_Task to carry out_
Please repeat every entry exactly as written, but skip the pictures.

_Working data_
******************************

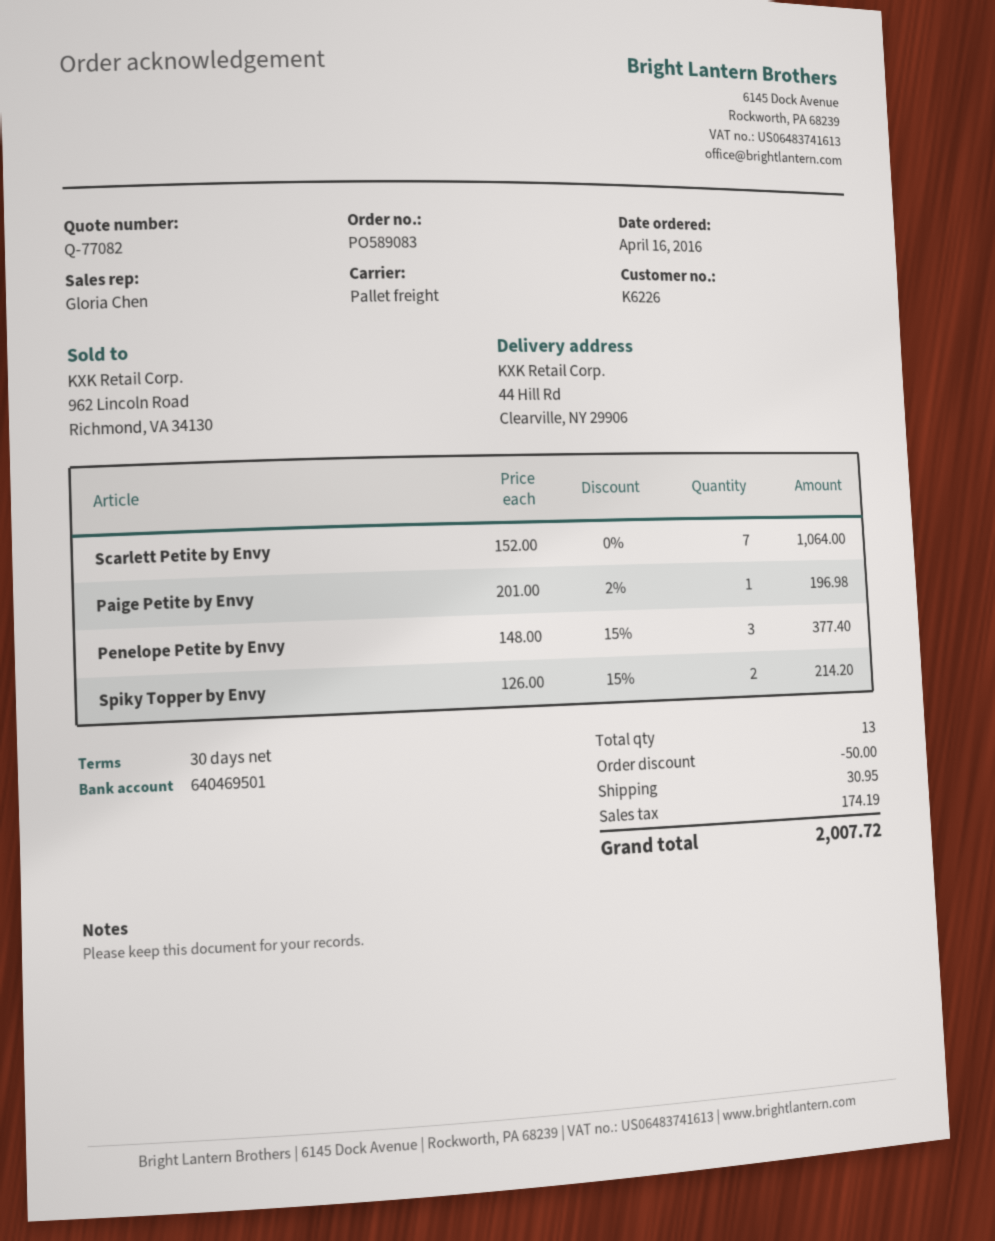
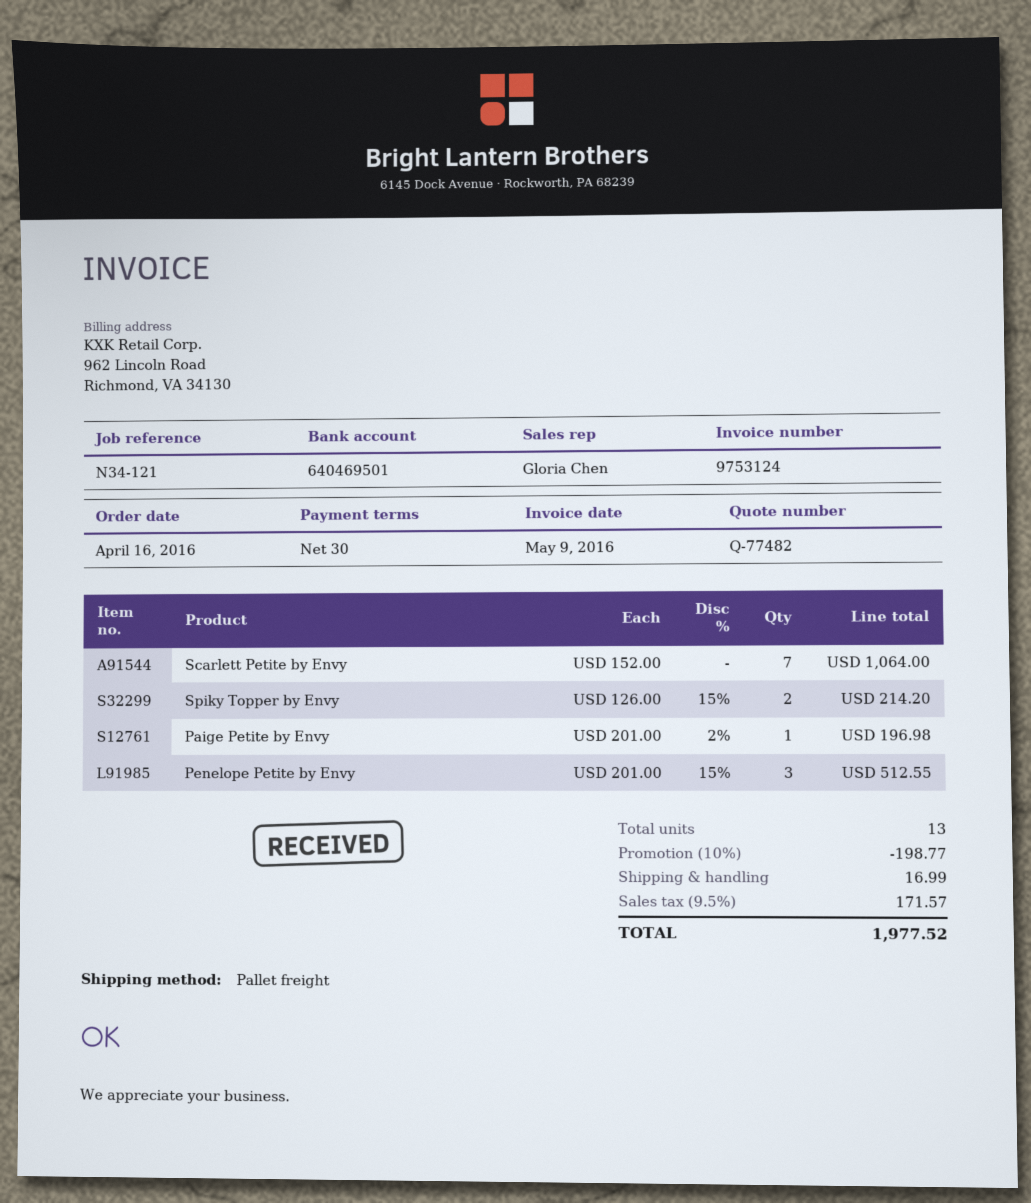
quote number: Q-77082 -> Q-77482
Penelope Petite by Envy: 3 x 148.00 - 15% = 377.40 -> 3 x 201.00 - 15% = 512.55
discount: 50.00 -> 198.77
shipping: 30.95 -> 16.99
tax: 174.19 -> 171.57
total: 2007.72 -> 1977.52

******************************

_Written answer_
quote number: Q-77082 -> Q-77482
Penelope Petite by Envy: 3 x 148.00 - 15% = 377.40 -> 3 x 201.00 - 15% = 512.55
discount: 50.00 -> 198.77
shipping: 30.95 -> 16.99
tax: 174.19 -> 171.57
total: 2007.72 -> 1977.52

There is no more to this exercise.